(Provided material)

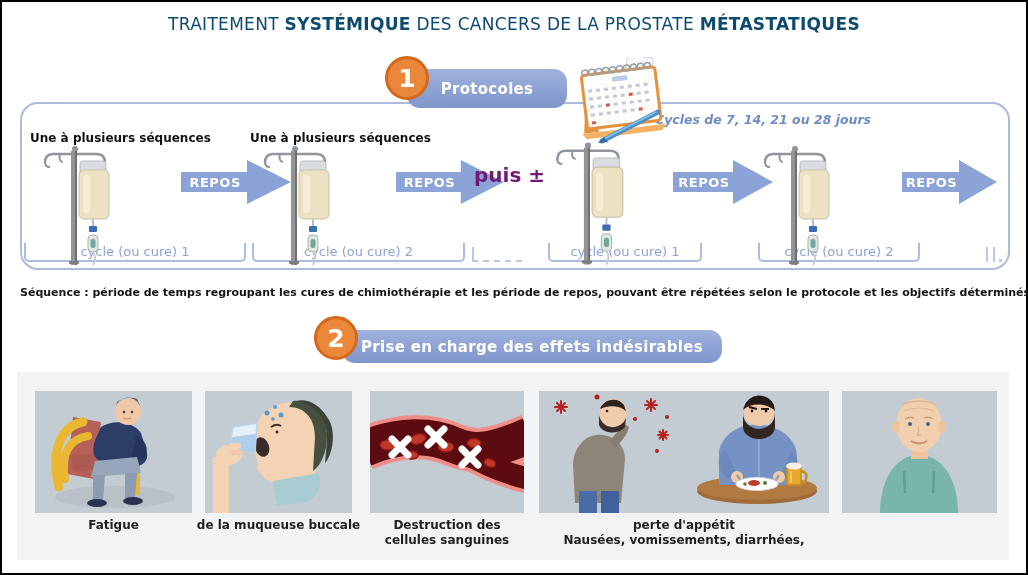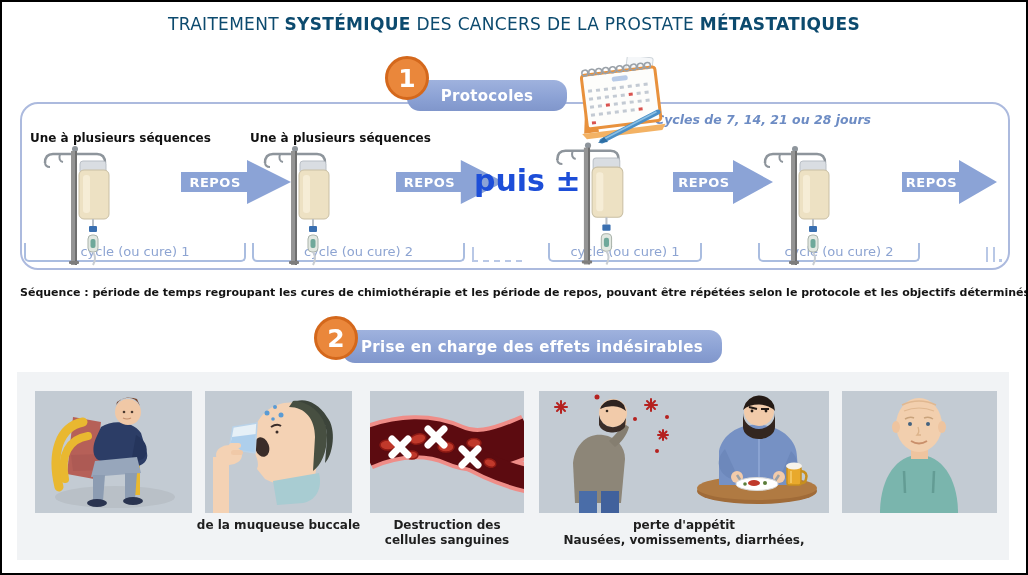--- a/index.html
+++ b/index.html
@@ -17,21 +17,21 @@
         font-weight:bold;font-size:15px;display:flex;align-items:center;justify-content:center;z-index:5;letter-spacing:.3px;}
 
   
   .proto-box{left:18px;top:100px;width:990px;height:168px;border:2px solid #acbade;border-radius:18px;box-sizing:border-box;background:#fff;z-index:1;}
   .seq-note{font-size:12px;font-weight:bold;color:#111;z-index:3;}
   .arrow{height:44px;color:#fff;z-index:2;margin-left:34px;}
   .arrow .shape{position:absolute;inset:0;background:#8ba3d6;
      clip-path:polygon(0 27%,60% 27%,60% 0,100% 50%,60% 100%,60% 73%,0 73%);}
   .arrow .lbl{position:absolute;left:0;top:0;width:62%;height:100%;display:flex;align-items:center;justify-content:center;
      font-weight:bold;font-size:13px;letter-spacing:.5px;z-index:2;}
-  .puis{font-size:30px;font-weight:bold;color:#1d4ed8;z-index:3;}
+  .puis{font-size:20px;font-weight:bold;color:#701a75;z-index:3;}
   .bracket{height:19px;border-left:2px solid #aabde0;border-right:2px solid #aabde0;border-bottom:2px solid #aabde0;
      border-radius:0 0 5px 5px;box-sizing:border-box;z-index:2;}
   .bracket .blbl{position:absolute;left:0;bottom:1px;width:100%;text-align:center;color:#8da4d2;font-size:13px;white-space:nowrap;}
   .dash-gap{height:15px;border-left:2px solid #b9c8e6;border-bottom:2px dashed #b9c8e6;box-sizing:border-box;z-index:2;}
   .end-ticks{width:9px;height:15px;border-left:2px solid #b9c8e6;border-right:2px solid #b9c8e6;box-sizing:border-box;z-index:2;}
   .end-dot{width:3px;height:3px;background:#b9c8e6;z-index:2;}
   .cycles-note{color:#6d8cc4;font-size:12.5px;font-weight:bold;font-style:italic;z-index:7;white-space:nowrap;}
 
   .footnote{left:18px;top:284px;width:992px;text-align:center;font-size:11px;font-weight:bold;color:#141414;white-space:nowrap;}
 
@@ -71,21 +71,21 @@
     </defs>
   </svg>
 
   <div class="abs title">
     <span>TRAITEMENT</span>
     <b>SYSTÉMIQUE</b>
     <span>DES CANCERS DE LA PROSTATE</span>
     <b>MÉTASTATIQUES</b>
   </div>
 
-  <div class="abs pill" style="left:405px;top:78px;width:160px;height:31px;">
+  <div class="abs pill" style="left:405px;top:67px;width:160px;height:39px;">
     <span>Protocoles</span>
   </div>
   <div class="abs badge" style="left:383px;top:54px;">1</div>
 
   <svg class="abs cal" style="left:566px;top:55px;" width="104" height="88" viewBox="0 0 104 88">
     <g transform="rotate(-7 52 40)">
       <rect x="62" y="2" width="26" height="18" rx="2" fill="#f5f7f9" stroke="#cdd4da" stroke-width="1" transform="rotate(14 75 11)"></rect>
       <polygon points="12,72 20,22 27,72" fill="#e8913c"></polygon>
       <polygon points="10,72 94,72 90,78 14,78" fill="#f3b264"></polygon>
       <rect x="16" y="14" width="74" height="54" rx="3" fill="#fdfdfb" stroke="#e8913c" stroke-width="3"></rect>
@@ -224,20 +224,24 @@
       <circle cx="89" cy="21" r="1.3" fill="#4a3a30"></circle>
         <circle cx="97" cy="21" r="1.3" fill="#4a3a30"></circle>
       <path d="M88,27 q4,2 8,0" stroke="#c3906e" stroke-width="1.2" fill="none"></path>
       <polygon points="60,70 102,66 106,82 56,86" fill="#97a6bb"></polygon>
       <polygon points="58,84 70,84 68,110 58,110" fill="#8c9cb2"></polygon>
       <polygon points="90,82 102,82 100,108 90,108" fill="#8c9cb2"></polygon>
       <ellipse cx="62" cy="112" rx="10" ry="4" fill="#2a3450"></ellipse>
       <ellipse cx="98" cy="110" rx="10" ry="4" fill="#2a3450"></ellipse>
     </svg>
   </div>
+  <div class="abs se-cap" style="left:23px;width:177px;">
+    <div>Fatigue</div>
+    <div></div>
+  </div>
 
   <div class="abs se-card" style="left:203px;width:147px;">
     <svg width="147" height="122" viewBox="0 0 147 122">
       <path d="M92,12 C70,8 50,24 48,46 C46,62 56,68 52,78 L60,88 C74,96 98,96 110,86 L116,44 C114,24 106,15 92,12 Z" fill="#f4d2b4"></path>
       <path d="M88,10 C106,8 122,22 122,44 C122,62 116,74 108,80 L110,46 C110,28 100,16 84,16 Z" fill="#474f41"></path>
       <path d="M92,10 a36,36 0 0 1 30,38 l-2,24 c8,-8 12,-34 2,-46 C114,12 100,7 92,10 Z" fill="#3c443a"></path>
       <ellipse cx="57" cy="56" rx="7" ry="10" fill="#3a2c28" transform="rotate(-18 57 56)"></ellipse>
       <path d="M66,36 q6,-4 10,-1" stroke="#3a2c28" stroke-width="2" fill="none"></path>
       <circle cx="72" cy="41" r="1.5" fill="#3a2c28"></circle>
       <polygon points="28,36 52,32 50,62 24,58" fill="#e8f1f9" opacity="0.95"></polygon>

(End Provided material)

[Work instructions]
Your copy should match the entries exactly, minus the pictures.

[Result of this exercise]
--- a/index.html
+++ b/index.html
@@ -17,21 +17,21 @@
         font-weight:bold;font-size:15px;display:flex;align-items:center;justify-content:center;z-index:5;letter-spacing:.3px;}
 
   
   .proto-box{left:18px;top:100px;width:990px;height:168px;border:2px solid #acbade;border-radius:18px;box-sizing:border-box;background:#fff;z-index:1;}
   .seq-note{font-size:12px;font-weight:bold;color:#111;z-index:3;}
   .arrow{height:44px;color:#fff;z-index:2;margin-left:34px;}
   .arrow .shape{position:absolute;inset:0;background:#8ba3d6;
      clip-path:polygon(0 27%,60% 27%,60% 0,100% 50%,60% 100%,60% 73%,0 73%);}
   .arrow .lbl{position:absolute;left:0;top:0;width:62%;height:100%;display:flex;align-items:center;justify-content:center;
      font-weight:bold;font-size:13px;letter-spacing:.5px;z-index:2;}
-  .puis{font-size:30px;font-weight:bold;color:#1d4ed8;z-index:3;}
+  .puis{font-size:20px;font-weight:bold;color:#701a75;z-index:3;}
   .bracket{height:19px;border-left:2px solid #aabde0;border-right:2px solid #aabde0;border-bottom:2px solid #aabde0;
      border-radius:0 0 5px 5px;box-sizing:border-box;z-index:2;}
   .bracket .blbl{position:absolute;left:0;bottom:1px;width:100%;text-align:center;color:#8da4d2;font-size:13px;white-space:nowrap;}
   .dash-gap{height:15px;border-left:2px solid #b9c8e6;border-bottom:2px dashed #b9c8e6;box-sizing:border-box;z-index:2;}
   .end-ticks{width:9px;height:15px;border-left:2px solid #b9c8e6;border-right:2px solid #b9c8e6;box-sizing:border-box;z-index:2;}
   .end-dot{width:3px;height:3px;background:#b9c8e6;z-index:2;}
   .cycles-note{color:#6d8cc4;font-size:12.5px;font-weight:bold;font-style:italic;z-index:7;white-space:nowrap;}
 
   .footnote{left:18px;top:284px;width:992px;text-align:center;font-size:11px;font-weight:bold;color:#141414;white-space:nowrap;}
 
@@ -71,21 +71,21 @@
     </defs>
   </svg>
 
   <div class="abs title">
     <span>TRAITEMENT</span>
     <b>SYSTÉMIQUE</b>
     <span>DES CANCERS DE LA PROSTATE</span>
     <b>MÉTASTATIQUES</b>
   </div>
 
-  <div class="abs pill" style="left:405px;top:78px;width:160px;height:31px;">
+  <div class="abs pill" style="left:405px;top:67px;width:160px;height:39px;">
     <span>Protocoles</span>
   </div>
   <div class="abs badge" style="left:383px;top:54px;">1</div>
 
   <svg class="abs cal" style="left:566px;top:55px;" width="104" height="88" viewBox="0 0 104 88">
     <g transform="rotate(-7 52 40)">
       <rect x="62" y="2" width="26" height="18" rx="2" fill="#f5f7f9" stroke="#cdd4da" stroke-width="1" transform="rotate(14 75 11)"></rect>
       <polygon points="12,72 20,22 27,72" fill="#e8913c"></polygon>
       <polygon points="10,72 94,72 90,78 14,78" fill="#f3b264"></polygon>
       <rect x="16" y="14" width="74" height="54" rx="3" fill="#fdfdfb" stroke="#e8913c" stroke-width="3"></rect>
@@ -224,20 +224,24 @@
       <circle cx="89" cy="21" r="1.3" fill="#4a3a30"></circle>
         <circle cx="97" cy="21" r="1.3" fill="#4a3a30"></circle>
       <path d="M88,27 q4,2 8,0" stroke="#c3906e" stroke-width="1.2" fill="none"></path>
       <polygon points="60,70 102,66 106,82 56,86" fill="#97a6bb"></polygon>
       <polygon points="58,84 70,84 68,110 58,110" fill="#8c9cb2"></polygon>
       <polygon points="90,82 102,82 100,108 90,108" fill="#8c9cb2"></polygon>
       <ellipse cx="62" cy="112" rx="10" ry="4" fill="#2a3450"></ellipse>
       <ellipse cx="98" cy="110" rx="10" ry="4" fill="#2a3450"></ellipse>
     </svg>
   </div>
+  <div class="abs se-cap" style="left:23px;width:177px;">
+    <div>Fatigue</div>
+    <div></div>
+  </div>
 
   <div class="abs se-card" style="left:203px;width:147px;">
     <svg width="147" height="122" viewBox="0 0 147 122">
       <path d="M92,12 C70,8 50,24 48,46 C46,62 56,68 52,78 L60,88 C74,96 98,96 110,86 L116,44 C114,24 106,15 92,12 Z" fill="#f4d2b4"></path>
       <path d="M88,10 C106,8 122,22 122,44 C122,62 116,74 108,80 L110,46 C110,28 100,16 84,16 Z" fill="#474f41"></path>
       <path d="M92,10 a36,36 0 0 1 30,38 l-2,24 c8,-8 12,-34 2,-46 C114,12 100,7 92,10 Z" fill="#3c443a"></path>
       <ellipse cx="57" cy="56" rx="7" ry="10" fill="#3a2c28" transform="rotate(-18 57 56)"></ellipse>
       <path d="M66,36 q6,-4 10,-1" stroke="#3a2c28" stroke-width="2" fill="none"></path>
       <circle cx="72" cy="41" r="1.5" fill="#3a2c28"></circle>
       <polygon points="28,36 52,32 50,62 24,58" fill="#e8f1f9" opacity="0.95"></polygon>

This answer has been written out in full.